Step 1: Plan Your Folder Structure

by on ‎03-04-2015 06:10 PM - edited on ‎12-17-2015 01:10 PM by (35,003 Views)

In this article, you will learn: 


  • How to set up your folders in Box to maximize access and minimize confusion

  • How to determine whether an open or a closed folder structure will best suit your needs


At Box, we understand that every organization has unique requirements that influence the way they structure and operate their business. The needs of your organization will likely affect the way you set up and manage your Box account -- and, more specifically, how you define the folder taxonomy that is deployed to your team.


Box folders are the foundation from which your users work. Defining a folder taxonomy that is intuitive and easy to navigate will greatly increase user adoption and maximize productivity.


To help you determine the folder structure that best meets your organization’s needs, we’ve put together some evaluation criteria and best practices that have helped bring success to other Box customers.

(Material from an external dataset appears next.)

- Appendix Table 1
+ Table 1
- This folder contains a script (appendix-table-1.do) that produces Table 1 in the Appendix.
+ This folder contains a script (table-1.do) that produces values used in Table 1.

What is the best folder structure for your team?

As you transition into Box, it is important to ensure that poor practices and inefficient workflows from previous content management systems are not repeated. Understanding Box’s folder permissions and collaboration features will help your team get the most out of Box.


Questions to help you evaluate:

  • Do your Admins and co-admins need full control of users and their content?

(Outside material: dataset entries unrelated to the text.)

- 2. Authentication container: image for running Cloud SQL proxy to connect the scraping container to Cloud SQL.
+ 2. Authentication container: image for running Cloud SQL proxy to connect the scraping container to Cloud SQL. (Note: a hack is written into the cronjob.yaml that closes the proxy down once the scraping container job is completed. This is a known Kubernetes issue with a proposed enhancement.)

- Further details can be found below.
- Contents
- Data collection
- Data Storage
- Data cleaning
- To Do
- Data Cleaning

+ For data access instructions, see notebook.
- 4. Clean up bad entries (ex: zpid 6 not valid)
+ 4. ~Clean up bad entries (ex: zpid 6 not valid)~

  • Will the Admin team determine which department, region, or groups will use Box?

  • Can you clearly define your company's need for Box? This includes: large file transfer, data room, internal/external collaboration, etc.
  • Does your organization prefer to give users the ability to create and manage their own top-level folders? Or does your organization prefer to own (and control) all root level folders? 


Folder Structure Basics: 

Generally speaking, there are two basic folder structures to choose from: open folder taxonomy and closed folder taxonomy. The model you choose is largely based on your internal security protocols and workflows. We’ll get into the details of each structure as we go.


Open Folder Taxonomy: Users can create their own root folders. By default, a user can provision collaborators and freely share files from the folders they own. This option requires less involvement from your administrators.


Closed Folder Taxonomy: Admins will create and own all root level folders. This option requires planning and heavy involvement from the administrative team. Users will not be able to create root level folders or private folders, and will need to be provisioned access to folders by Admins.


Admin Tip: Folder storage only counts against the user who owns the top-level folder (not the collaborators). Be sure to provide the right users with enough storage to meet their needs.


Creating Closed Folder Taxonomy relies on the Business or Enterprise Setting found via the Admin Console > Settings > Content & Sharing > Restrict Content Creation.


Building an Open Folder Structure:

The open folder structure is ideal for users who need to create and manage individual workspaces on demand, and is often deployed by organizations that don’t require strict IT oversight or handle highly-sensitive information.


For example, sales professionals use Box to establish private folders (or workspaces) where they can collaborate with prospects by sharing sales collateral, or negotiating contracts in a secure virtual deal room. Similarly, project managers often need to share and collaborate with those in remote offices and with external third parties by creating folders as needed. This ensures that information is organized and easily accessible by all.


Building a Closed Folder Structure: 

Choosing this option indicates the administrative team wants control of the users and their content. This is a specific use case that will require heavy provisioning by the administrative team such as folder setup, new user creation, and the assignment of groups and/or folders. The following are different use cases to consider:


Departmental Directories

This is a common folder structure for larger, enterprise accounts. In most instances, Box is replacing or phasing out another content management system (i.e. SharePoint). The administrative team will create a specific folder structure on the main account page.


The end user will only see and have access to folders beginning at the level which they were granted access—in this case, a root level folder.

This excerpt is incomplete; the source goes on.